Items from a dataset
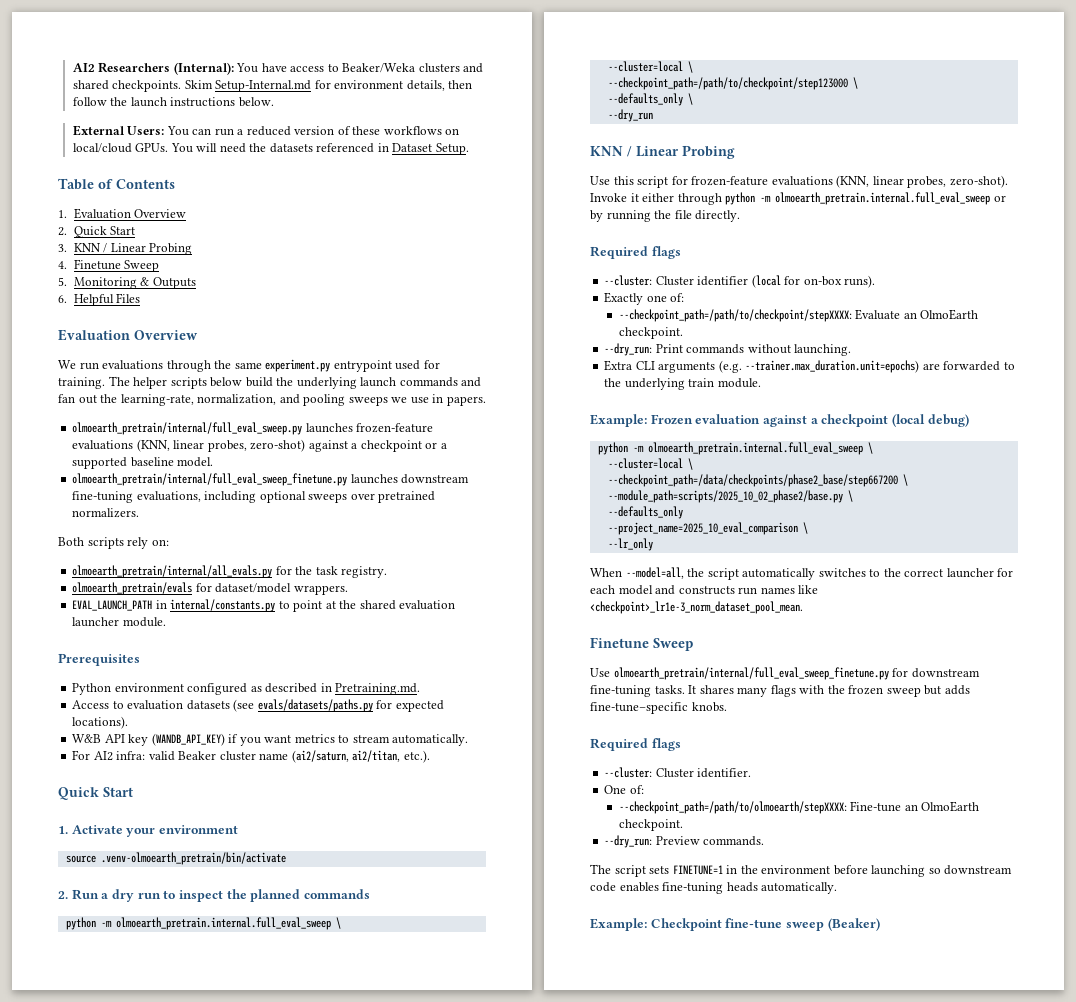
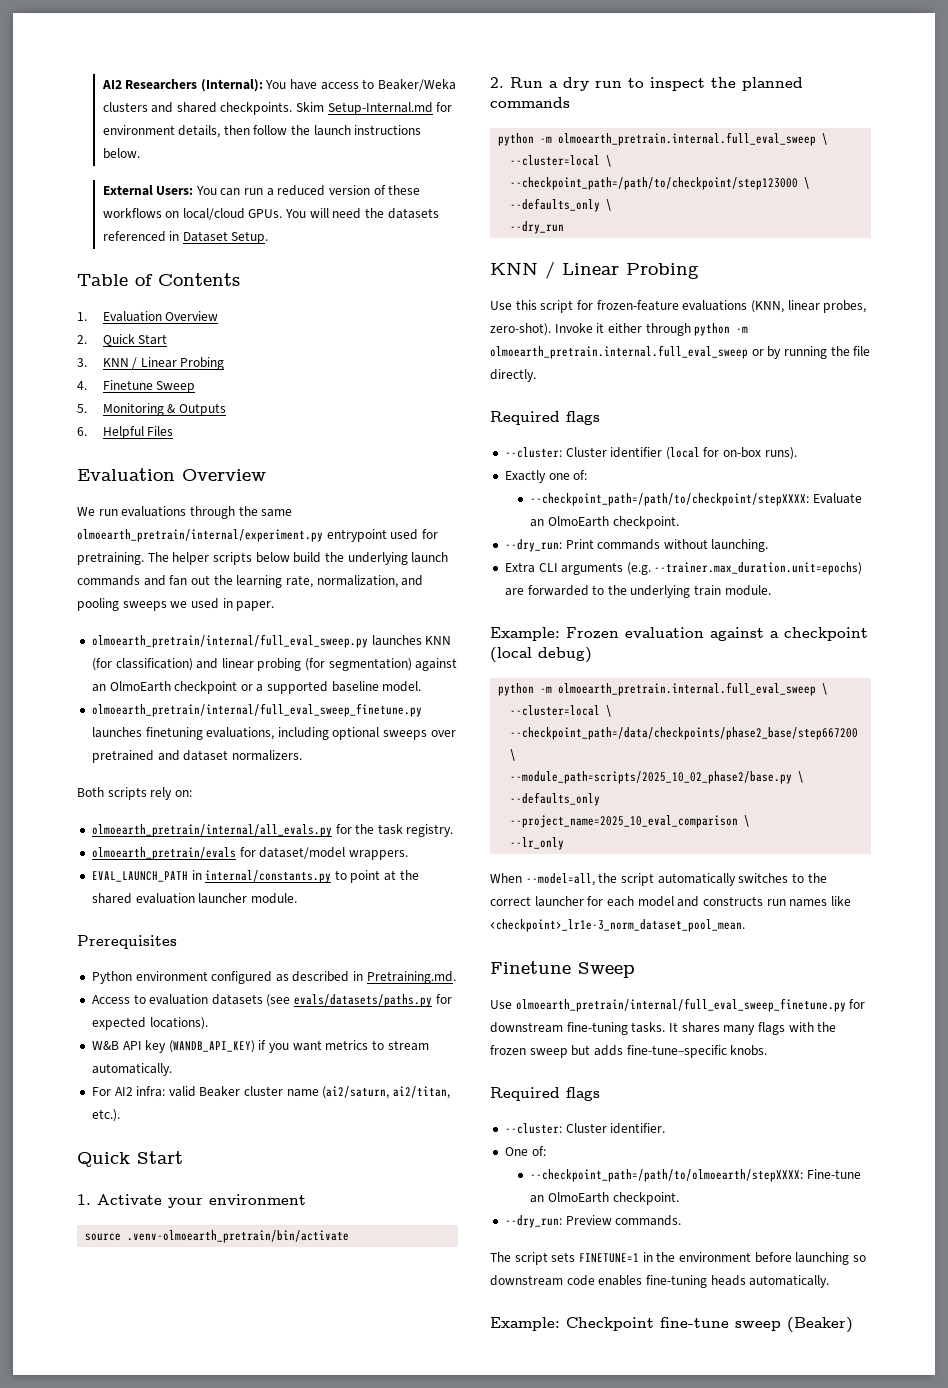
- We run evaluations through the same experiment.py entrypoint used for training.
+ We run evaluations through the same olmoearth_pretrain/internal/experiment.py entrypoint used for pretraining.
- The helper scripts below build the underlying launch commands and fan out the learning-rate, normalization, and pooling sweeps we use in papers.
+ The helper scripts below build the underlying launch commands and fan out the learning rate, normalization, and pooling sweeps we used in paper.
- olmoearth_pretrain/internal/full_eval_sweep.py launches frozen-feature evaluations (KNN, linear probes, zero-shot) against a checkpoint or a supported baseline model.
+ olmoearth_pretrain/internal/full_eval_sweep.py launches KNN (for classification) and linear probing (for segmentation) against an OlmoEarth checkpoint or a supported baseline model.
- olmoearth_pretrain/internal/full_eval_sweep_finetune.py launches downstream fine-tuning evaluations, including optional sweeps over pretrained normalizers.
+ olmoearth_pretrain/internal/full_eval_sweep_finetune.py launches finetuning evaluations, including optional sweeps over pretrained and dataset normalizers.

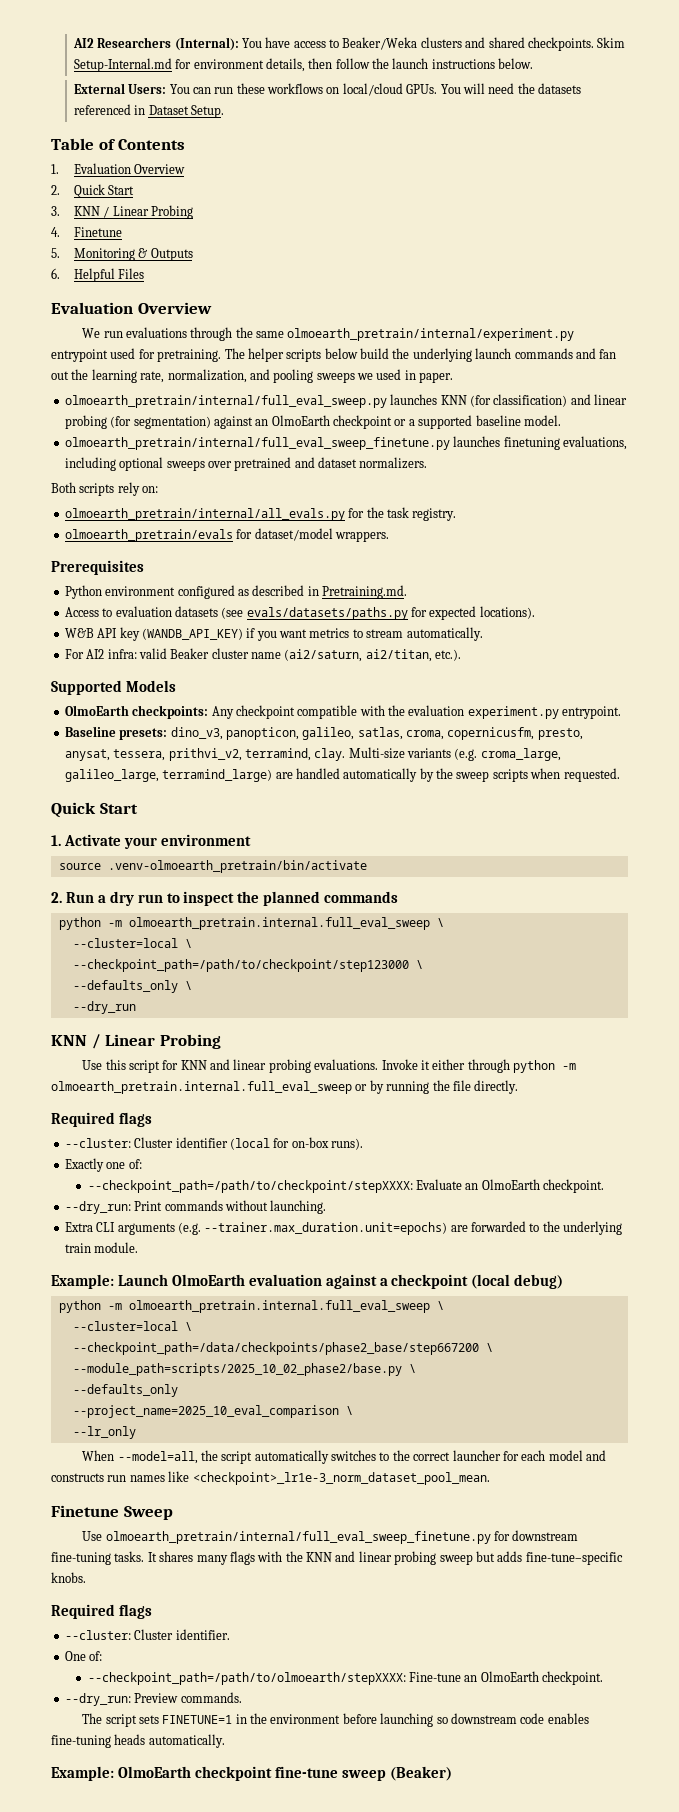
- External Users: You can run a reduced version of these workflows on local/cloud GPUs.
+ External Users: You can run these workflows on local/cloud GPUs.
- 4. Finetune Sweep
+ 4. Finetune
- EVAL_LAUNCH_PATH in internal/constants.py to point at the shared evaluation launcher module.
+ Supported Models
+ OlmoEarth checkpoints: Any checkpoint compatible with the evaluation experiment.py entrypoint.
+ Baseline presets: dino_v3, panopticon, galileo, satlas, croma, copernicusfm, presto, anysat, tessera, prithvi_v2, terramind, clay. Multi-size variants (e.g. croma_large, galileo_large, terramind_large) are handled automatically by the sweep scripts when requested.
- Use this script for frozen-feature evaluations (KNN, linear probes, zero-shot).
+ Use this script for KNN and linear probing evaluations.
- Example: Frozen evaluation against a checkpoint (local debug)
+ Example: Launch OlmoEarth evaluation against a checkpoint (local debug)
- It shares many flags with the frozen sweep but adds fine-tune–specific knobs.
+ It shares many flags with the KNN and linear probing sweep but adds fine-tune–specific knobs.
- Example: Checkpoint fine-tune sweep (Beaker)
+ Example: OlmoEarth checkpoint fine-tune sweep (Beaker)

Work instruction — With images excluded, write the records above out again exactly.

Task output —
- We run evaluations through the same experiment.py entrypoint used for training.
+ We run evaluations through the same olmoearth_pretrain/internal/experiment.py entrypoint used for pretraining.
- The helper scripts below build the underlying launch commands and fan out the learning-rate, normalization, and pooling sweeps we use in papers.
+ The helper scripts below build the underlying launch commands and fan out the learning rate, normalization, and pooling sweeps we used in paper.
- olmoearth_pretrain/internal/full_eval_sweep.py launches frozen-feature evaluations (KNN, linear probes, zero-shot) against a checkpoint or a supported baseline model.
+ olmoearth_pretrain/internal/full_eval_sweep.py launches KNN (for classification) and linear probing (for segmentation) against an OlmoEarth checkpoint or a supported baseline model.
- olmoearth_pretrain/internal/full_eval_sweep_finetune.py launches downstream fine-tuning evaluations, including optional sweeps over pretrained normalizers.
+ olmoearth_pretrain/internal/full_eval_sweep_finetune.py launches finetuning evaluations, including optional sweeps over pretrained and dataset normalizers.

- External Users: You can run a reduced version of these workflows on local/cloud GPUs.
+ External Users: You can run these workflows on local/cloud GPUs.
- 4. Finetune Sweep
+ 4. Finetune
- EVAL_LAUNCH_PATH in internal/constants.py to point at the shared evaluation launcher module.
+ Supported Models
+ OlmoEarth checkpoints: Any checkpoint compatible with the evaluation experiment.py entrypoint.
+ Baseline presets: dino_v3, panopticon, galileo, satlas, croma, copernicusfm, presto, anysat, tessera, prithvi_v2, terramind, clay. Multi-size variants (e.g. croma_large, galileo_large, terramind_large) are handled automatically by the sweep scripts when requested.
- Use this script for frozen-feature evaluations (KNN, linear probes, zero-shot).
+ Use this script for KNN and linear probing evaluations.
- Example: Frozen evaluation against a checkpoint (local debug)
+ Example: Launch OlmoEarth evaluation against a checkpoint (local debug)
- It shares many flags with the frozen sweep but adds fine-tune–specific knobs.
+ It shares many flags with the KNN and linear probing sweep but adds fine-tune–specific knobs.
- Example: Checkpoint fine-tune sweep (Beaker)
+ Example: OlmoEarth checkpoint fine-tune sweep (Beaker)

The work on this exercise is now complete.